----- Provided data
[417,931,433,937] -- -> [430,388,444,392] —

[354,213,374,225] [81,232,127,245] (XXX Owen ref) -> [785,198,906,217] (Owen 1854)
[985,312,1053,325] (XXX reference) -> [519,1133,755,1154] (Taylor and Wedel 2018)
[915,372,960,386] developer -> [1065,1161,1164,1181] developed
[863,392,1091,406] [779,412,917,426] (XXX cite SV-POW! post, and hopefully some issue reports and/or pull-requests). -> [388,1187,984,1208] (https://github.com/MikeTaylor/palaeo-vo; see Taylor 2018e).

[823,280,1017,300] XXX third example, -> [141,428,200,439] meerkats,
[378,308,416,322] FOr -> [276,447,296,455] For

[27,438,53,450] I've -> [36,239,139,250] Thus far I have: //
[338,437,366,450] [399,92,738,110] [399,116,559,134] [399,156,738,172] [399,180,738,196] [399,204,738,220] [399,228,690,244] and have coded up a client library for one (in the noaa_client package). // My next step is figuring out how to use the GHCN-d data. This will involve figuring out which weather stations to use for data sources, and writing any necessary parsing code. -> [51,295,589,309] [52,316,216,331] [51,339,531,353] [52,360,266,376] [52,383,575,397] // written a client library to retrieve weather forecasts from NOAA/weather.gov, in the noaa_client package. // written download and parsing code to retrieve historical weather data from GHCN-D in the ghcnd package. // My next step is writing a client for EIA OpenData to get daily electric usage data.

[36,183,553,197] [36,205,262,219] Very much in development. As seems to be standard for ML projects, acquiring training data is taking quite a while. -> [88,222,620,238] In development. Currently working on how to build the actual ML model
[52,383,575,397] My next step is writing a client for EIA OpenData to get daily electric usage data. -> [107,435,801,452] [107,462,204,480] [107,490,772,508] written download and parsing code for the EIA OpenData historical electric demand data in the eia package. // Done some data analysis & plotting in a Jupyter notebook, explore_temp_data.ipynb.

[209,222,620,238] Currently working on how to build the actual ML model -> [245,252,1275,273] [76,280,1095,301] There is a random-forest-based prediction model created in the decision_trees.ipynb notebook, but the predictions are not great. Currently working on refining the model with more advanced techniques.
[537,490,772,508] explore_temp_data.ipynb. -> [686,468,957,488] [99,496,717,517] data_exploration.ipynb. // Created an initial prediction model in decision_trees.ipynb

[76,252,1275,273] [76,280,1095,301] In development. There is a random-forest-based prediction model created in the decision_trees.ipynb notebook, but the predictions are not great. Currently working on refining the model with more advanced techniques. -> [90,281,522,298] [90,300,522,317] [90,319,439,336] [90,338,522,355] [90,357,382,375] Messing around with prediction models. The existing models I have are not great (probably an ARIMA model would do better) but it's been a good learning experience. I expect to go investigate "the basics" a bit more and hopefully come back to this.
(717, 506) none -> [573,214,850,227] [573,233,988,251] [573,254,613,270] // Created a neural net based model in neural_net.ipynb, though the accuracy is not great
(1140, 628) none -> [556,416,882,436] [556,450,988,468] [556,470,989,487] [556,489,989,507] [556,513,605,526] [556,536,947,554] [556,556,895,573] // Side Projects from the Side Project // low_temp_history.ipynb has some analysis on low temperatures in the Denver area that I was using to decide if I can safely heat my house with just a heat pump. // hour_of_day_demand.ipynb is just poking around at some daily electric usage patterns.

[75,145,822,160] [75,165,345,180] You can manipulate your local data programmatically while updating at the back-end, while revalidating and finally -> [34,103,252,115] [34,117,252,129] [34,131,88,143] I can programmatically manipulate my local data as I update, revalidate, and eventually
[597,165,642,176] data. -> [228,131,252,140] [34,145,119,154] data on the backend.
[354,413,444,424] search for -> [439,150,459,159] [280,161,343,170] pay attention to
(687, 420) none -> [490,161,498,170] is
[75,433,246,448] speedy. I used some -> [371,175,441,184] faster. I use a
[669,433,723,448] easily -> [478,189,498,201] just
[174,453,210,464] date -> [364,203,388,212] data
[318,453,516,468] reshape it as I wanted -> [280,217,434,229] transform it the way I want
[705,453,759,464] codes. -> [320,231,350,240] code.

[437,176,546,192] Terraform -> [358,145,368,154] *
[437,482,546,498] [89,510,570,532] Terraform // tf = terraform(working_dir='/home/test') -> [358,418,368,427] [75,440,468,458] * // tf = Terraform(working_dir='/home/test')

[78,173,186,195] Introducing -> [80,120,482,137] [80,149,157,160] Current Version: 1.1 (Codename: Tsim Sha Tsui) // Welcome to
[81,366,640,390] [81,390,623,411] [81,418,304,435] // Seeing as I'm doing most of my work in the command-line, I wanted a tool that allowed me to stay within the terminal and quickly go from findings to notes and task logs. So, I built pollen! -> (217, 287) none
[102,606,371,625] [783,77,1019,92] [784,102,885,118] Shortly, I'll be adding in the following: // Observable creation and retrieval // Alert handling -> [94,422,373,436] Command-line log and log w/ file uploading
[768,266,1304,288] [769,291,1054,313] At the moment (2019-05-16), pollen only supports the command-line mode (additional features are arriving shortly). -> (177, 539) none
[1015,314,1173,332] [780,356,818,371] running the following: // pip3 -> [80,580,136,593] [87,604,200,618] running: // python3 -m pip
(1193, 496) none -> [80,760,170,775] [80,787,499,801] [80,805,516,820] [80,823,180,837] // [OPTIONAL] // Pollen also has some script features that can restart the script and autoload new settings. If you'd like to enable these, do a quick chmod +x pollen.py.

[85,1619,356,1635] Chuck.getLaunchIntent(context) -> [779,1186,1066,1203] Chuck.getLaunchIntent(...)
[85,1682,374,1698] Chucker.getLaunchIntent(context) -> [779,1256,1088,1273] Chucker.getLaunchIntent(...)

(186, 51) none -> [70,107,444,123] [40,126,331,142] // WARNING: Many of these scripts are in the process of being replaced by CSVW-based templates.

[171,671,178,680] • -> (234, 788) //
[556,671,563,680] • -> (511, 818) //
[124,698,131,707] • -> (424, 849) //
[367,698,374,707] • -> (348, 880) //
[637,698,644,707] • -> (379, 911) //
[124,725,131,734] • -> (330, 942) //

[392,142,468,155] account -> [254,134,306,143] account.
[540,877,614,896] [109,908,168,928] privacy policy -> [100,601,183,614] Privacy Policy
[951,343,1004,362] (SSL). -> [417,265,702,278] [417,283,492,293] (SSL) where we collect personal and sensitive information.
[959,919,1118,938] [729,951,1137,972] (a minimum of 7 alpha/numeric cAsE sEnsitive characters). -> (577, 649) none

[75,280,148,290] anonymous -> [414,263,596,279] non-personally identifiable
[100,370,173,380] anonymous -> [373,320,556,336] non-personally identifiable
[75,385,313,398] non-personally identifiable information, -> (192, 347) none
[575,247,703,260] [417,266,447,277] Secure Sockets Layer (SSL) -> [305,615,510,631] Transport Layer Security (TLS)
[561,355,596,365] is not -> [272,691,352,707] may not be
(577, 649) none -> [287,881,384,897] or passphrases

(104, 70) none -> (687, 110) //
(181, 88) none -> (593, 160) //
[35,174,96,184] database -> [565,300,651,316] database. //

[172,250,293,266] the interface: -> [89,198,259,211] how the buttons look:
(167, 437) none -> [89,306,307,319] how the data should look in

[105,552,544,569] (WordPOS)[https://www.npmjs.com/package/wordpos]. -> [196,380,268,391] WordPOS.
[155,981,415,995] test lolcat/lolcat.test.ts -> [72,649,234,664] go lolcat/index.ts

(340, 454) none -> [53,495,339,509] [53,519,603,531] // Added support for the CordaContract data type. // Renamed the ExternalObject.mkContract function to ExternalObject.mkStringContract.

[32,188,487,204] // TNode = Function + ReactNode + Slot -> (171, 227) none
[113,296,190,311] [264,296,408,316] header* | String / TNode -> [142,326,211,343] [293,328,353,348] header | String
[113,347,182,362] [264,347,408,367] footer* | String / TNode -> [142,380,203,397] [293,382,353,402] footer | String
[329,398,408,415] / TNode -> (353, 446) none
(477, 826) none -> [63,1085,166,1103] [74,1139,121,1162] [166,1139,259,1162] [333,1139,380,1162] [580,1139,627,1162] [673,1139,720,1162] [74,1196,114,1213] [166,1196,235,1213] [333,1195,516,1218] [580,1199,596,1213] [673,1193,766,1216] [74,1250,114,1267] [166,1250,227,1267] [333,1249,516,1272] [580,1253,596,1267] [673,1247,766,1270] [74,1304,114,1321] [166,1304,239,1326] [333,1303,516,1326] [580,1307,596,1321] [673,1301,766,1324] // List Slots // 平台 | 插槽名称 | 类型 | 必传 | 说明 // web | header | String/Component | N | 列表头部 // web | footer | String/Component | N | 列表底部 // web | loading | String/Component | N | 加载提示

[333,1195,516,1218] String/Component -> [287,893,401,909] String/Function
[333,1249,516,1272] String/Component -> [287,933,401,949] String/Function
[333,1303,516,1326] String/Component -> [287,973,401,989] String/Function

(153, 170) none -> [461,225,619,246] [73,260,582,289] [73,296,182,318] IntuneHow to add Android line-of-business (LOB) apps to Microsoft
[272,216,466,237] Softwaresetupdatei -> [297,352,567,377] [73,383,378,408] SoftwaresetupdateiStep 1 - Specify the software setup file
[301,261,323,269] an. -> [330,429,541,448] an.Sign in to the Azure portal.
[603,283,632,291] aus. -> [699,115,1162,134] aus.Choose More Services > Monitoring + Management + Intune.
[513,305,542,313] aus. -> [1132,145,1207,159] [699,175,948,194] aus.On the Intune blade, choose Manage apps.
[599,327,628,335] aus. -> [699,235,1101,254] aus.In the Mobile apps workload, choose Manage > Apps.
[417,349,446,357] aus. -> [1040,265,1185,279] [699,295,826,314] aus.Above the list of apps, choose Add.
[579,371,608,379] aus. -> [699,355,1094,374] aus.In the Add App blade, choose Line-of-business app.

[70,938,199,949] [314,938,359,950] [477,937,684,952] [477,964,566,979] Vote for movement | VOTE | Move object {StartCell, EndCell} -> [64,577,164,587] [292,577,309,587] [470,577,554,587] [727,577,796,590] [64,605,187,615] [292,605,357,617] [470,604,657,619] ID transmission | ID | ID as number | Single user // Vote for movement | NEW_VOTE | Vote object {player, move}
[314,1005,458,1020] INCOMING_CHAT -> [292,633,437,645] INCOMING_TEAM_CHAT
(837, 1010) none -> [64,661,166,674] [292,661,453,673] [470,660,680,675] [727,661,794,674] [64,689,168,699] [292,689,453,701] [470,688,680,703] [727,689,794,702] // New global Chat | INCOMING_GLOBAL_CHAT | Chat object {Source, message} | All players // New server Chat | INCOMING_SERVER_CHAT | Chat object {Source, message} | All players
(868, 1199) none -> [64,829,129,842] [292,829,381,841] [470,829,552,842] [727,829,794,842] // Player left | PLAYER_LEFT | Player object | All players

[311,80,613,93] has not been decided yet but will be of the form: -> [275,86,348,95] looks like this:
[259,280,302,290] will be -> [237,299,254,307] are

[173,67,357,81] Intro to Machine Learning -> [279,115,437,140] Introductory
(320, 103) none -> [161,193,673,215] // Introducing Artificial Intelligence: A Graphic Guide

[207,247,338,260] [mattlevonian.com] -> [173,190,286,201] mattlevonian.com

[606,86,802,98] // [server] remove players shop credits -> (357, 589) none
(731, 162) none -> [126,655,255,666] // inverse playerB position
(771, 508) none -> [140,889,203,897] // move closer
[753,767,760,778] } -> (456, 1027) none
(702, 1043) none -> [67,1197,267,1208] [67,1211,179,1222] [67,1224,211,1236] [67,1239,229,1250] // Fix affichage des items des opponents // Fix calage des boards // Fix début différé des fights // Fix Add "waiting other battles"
----------
*Your assignment*
Lines in the listing above that contain the word "getLaunchIntent" must be copied; leave out the rest.

*Response area*
[85,1619,356,1635] Chuck.getLaunchIntent(context) -> [779,1186,1066,1203] Chuck.getLaunchIntent(...)
[85,1682,374,1698] Chucker.getLaunchIntent(context) -> [779,1256,1088,1273] Chucker.getLaunchIntent(...)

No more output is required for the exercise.